Le Représentant spécial a précisé que l’UNOCA est resté opérationnel en dépit de la pandémie et continue de mobiliser les entités pertinentes des Nations Unies pour soutenir l’organisation sous-régionale pendant cette période cruciale de son évolution.
Défis et tensions
Le Représentant spécial a ensuite passé en revue les situations dans plusieurs pays de la région. Au Cameroun, il a noté avec satisfaction, qu’à la suite de l’attaque de Ngarbuh menée en février par l’armée, trois officiers accusés de meurtre, ont été placés en détention préventive à la prison militaire de Yaoundé. Ce nouveau développement démontre selon lui, l’engagement du gouvernement à traduire en justice les responsables du meurtre de civils dans cette localité.
Par ailleurs, il a noté les nouvelles mesures prises dans le cadre de la mise en œuvre des recommandations du Grand dialogue national, tenu du 30 septembre au 4 octobre 2019, de même l’avancée significative que constitue que le lancement, le 3 avril, d’un programme présidentiel pour la reconstruction et le développement des régions du Nord-Ouest et du Sud-Ouest.
Abordant la situation au Congo, François Louncény Falll a exhorté les autorités à prendre les mesures nécessaires pour instaurer la confiance dans les plateformes de dialogue prévues par la Constitution, notamment le Conseil national du dialogue. Il a invité les autres parties prenantes à participer de bonne foi à ce dernier.
Le Représentant spécial a aussi salué les efforts de Sao Tomé-et-Principe en vue d’une réforme judiciaire consensuelle visant à protéger le pays de l’instabilité institutionnelle, à garantir l’indépendance du pouvoir judiciaire et à lutter contre la corruption.
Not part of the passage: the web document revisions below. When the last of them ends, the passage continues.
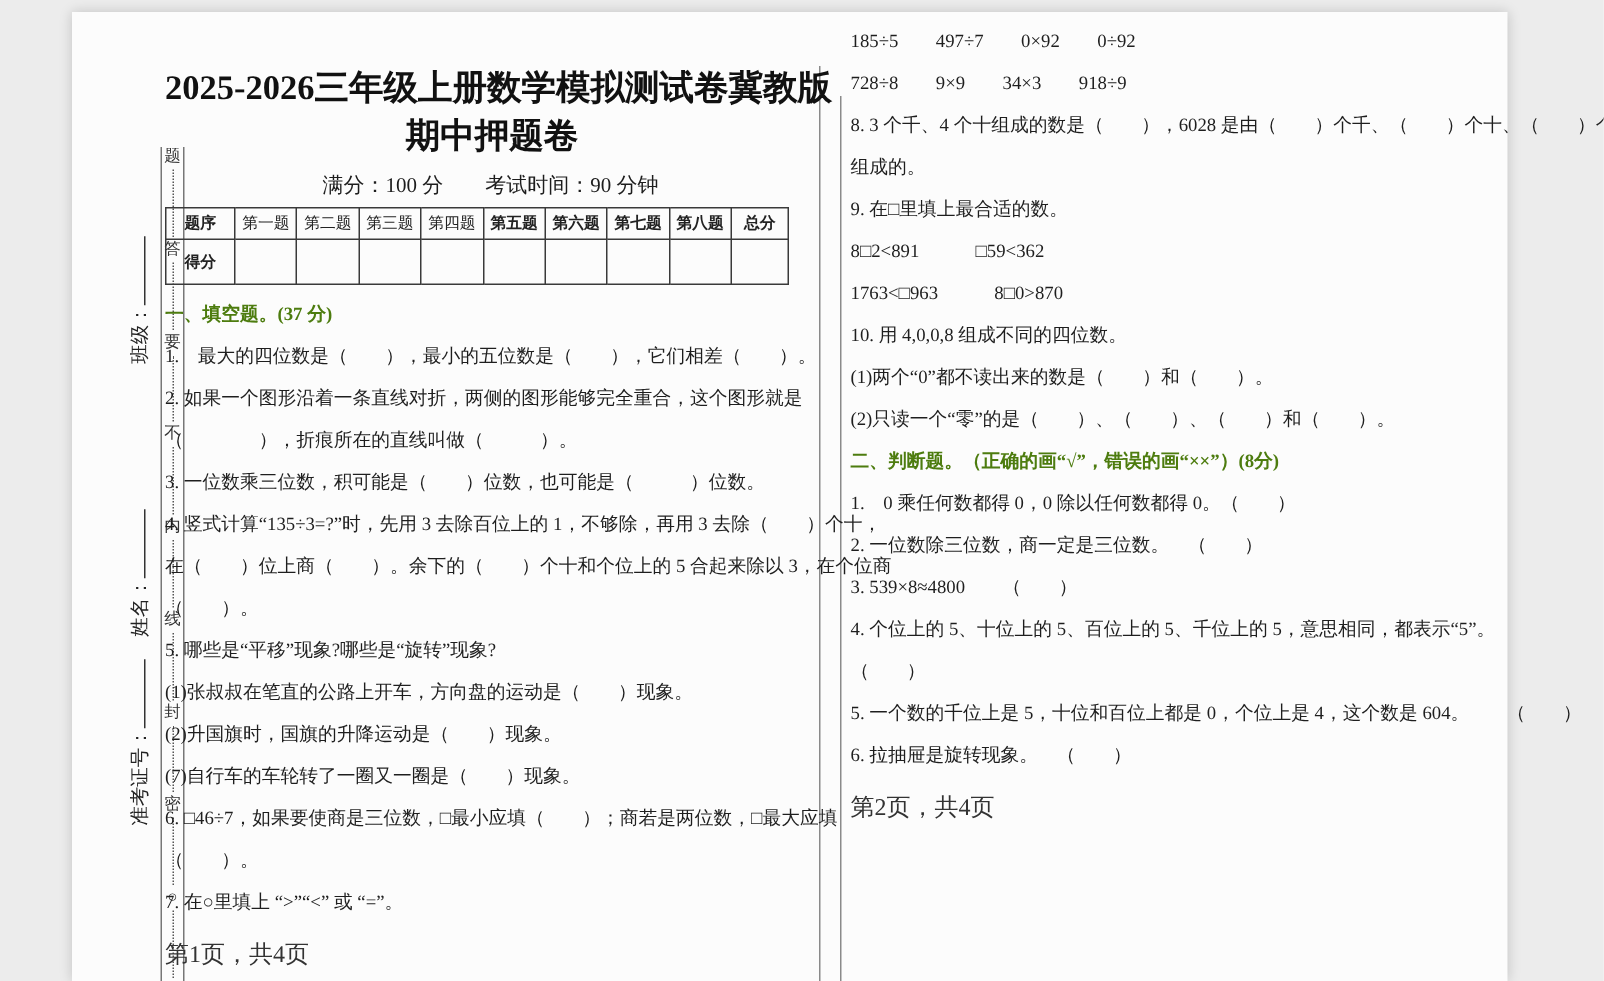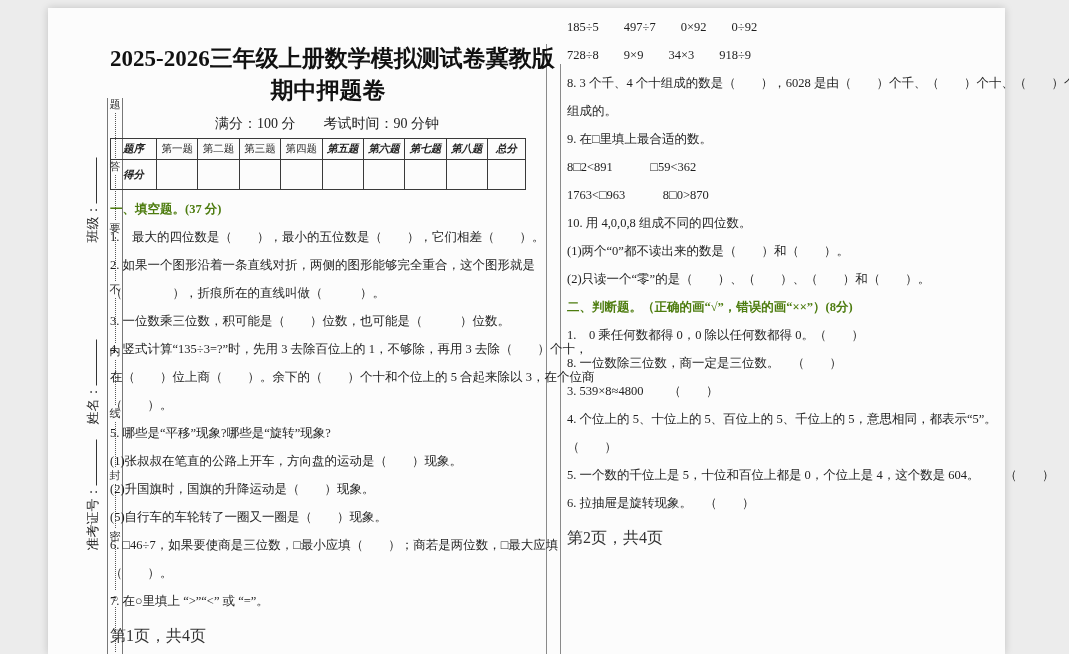--- a/index.html
+++ b/index.html
@@ -30,7 +30,7 @@
   table.score td { border:1px solid #3a3a3a; font-size:10.5px; text-align:center; height:21px;
                    overflow:hidden; white-space:nowrap; color:#222; }
   table.score tr.score-row td { height:30px; }
-  table.score td.b { font-weight:bold;font-style:italic; }
+  table.score td.b { font-weight:bold; }
   table.score col.c-first { width:46px; } table.score col.c-last { width:38px; }
   .lines { margin-top:10px; }
   .tline { font-size:12.5px; height:18px; line-height:18px; margin-bottom:10px;

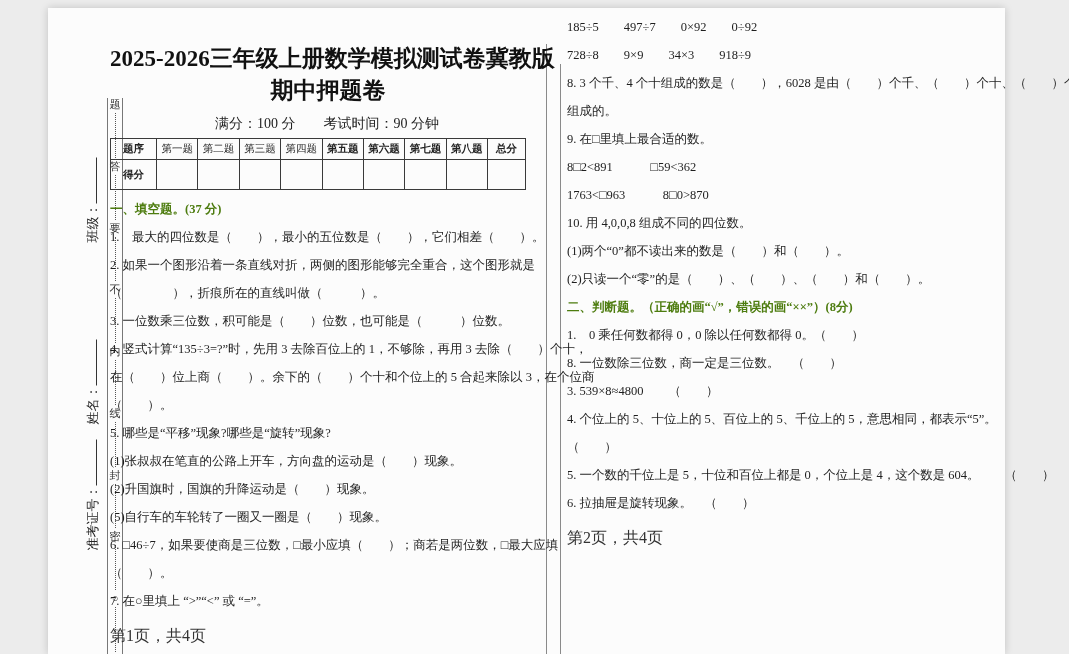--- a/index.html
+++ b/index.html
@@ -161,7 +161,7 @@
           <div class="tline">(2)只读一个“零”的是（　　）、（　　）、（　　）和（　　）。</div>
           <div class="tline heading">二、判断题。（正确的画“√”，错误的画“××”）(8分)</div>
           <div class="tline">1.　0 乘任何数都得 0，0 除以任何数都得 0。（　　）</div>
-          <div class="tline">8. 一位数除三位数，商一定是三位数。　（　　）</div>
+          <div class="tline">2. 一位数除三位数，商一定是三位数。　（　　）</div>
           <div class="tline">3. 539×8≈4800　　（　　）</div>
           <div class="tline">4. 个位上的 5、十位上的 5、百位上的 5、千位上的 5，意思相同，都表示“5”。</div>
           <div class="tline">（　　）</div>

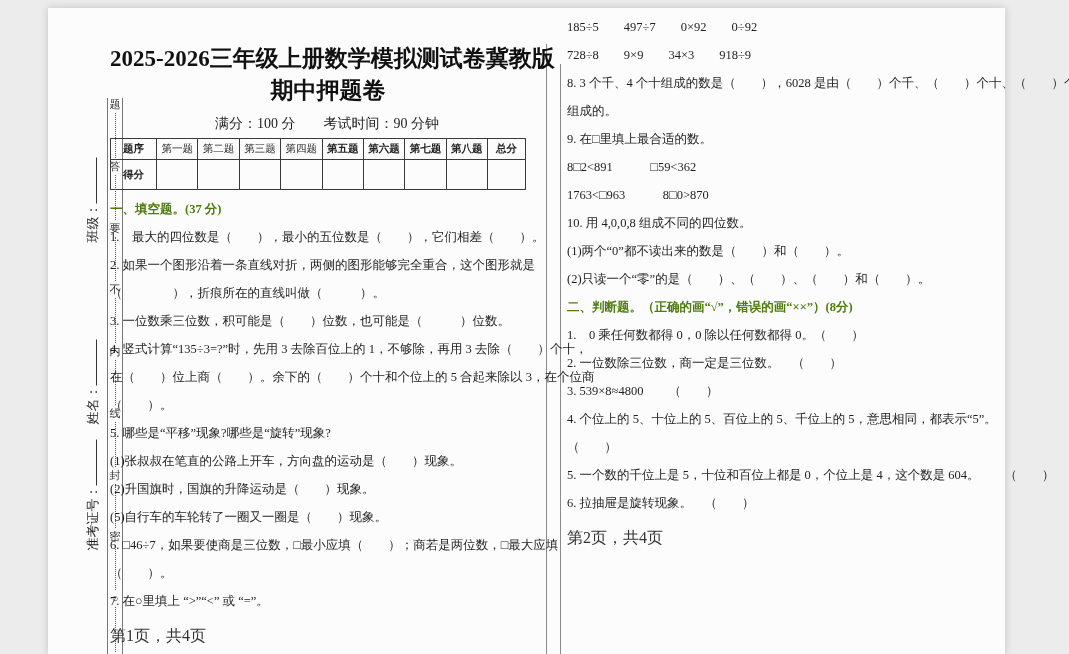--- a/index.html
+++ b/index.html
@@ -139,7 +139,7 @@
           <div class="tline">5. 哪些是“平移”现象?哪些是“旋转”现象?</div>
           <div class="tline">(1)张叔叔在笔直的公路上开车，方向盘的运动是（　　）现象。</div>
           <div class="tline">(2)升国旗时，国旗的升降运动是（　　）现象。</div>
-          <div class="tline">(5)自行车的车轮转了一圈又一圈是（　　）现象。</div>
+          <div class="tline">(7)自行车的车轮转了一圈又一圈是（　　）现象。</div>
           <div class="tline">6. □46÷7，如果要使商是三位数，□最小应填（　　）；商若是两位数，□最大应填</div>
           <div class="tline">（　　）。</div>
           <div class="tline">7. 在○里填上 “&gt;”“&lt;” 或 “=”。</div>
Il a également rapidement souligné l’importance de l’impact du changement climatique sur la paix et la sécurité en Afrique centrale pour prévenir les conflits et maintenir la paix dans la sous-région. De même il a mis en exergue la menace croissante de l’insécurité maritime dans le Golfe de Guinée, où un nombre croissant d’actes de piraterie a été enregistré ces derniers mois.
« L’Afrique centrale continue de faire face à de nombreux défis. La Covid-19 devrait amplifier ces défis dans des proportions que nous ne pouvons pas encore évaluer avec exactitude pour le moment », a-t-il déclaré en conclusion. « Toutefois, les mesures individuelles et collectives prises par les pays et la sous-région pour contenir la pandémie et relever les autres défis auxquels ils sont confrontés sont encourageantes et méritent d’être soutenues par la communauté internationale », a-t-il souligné.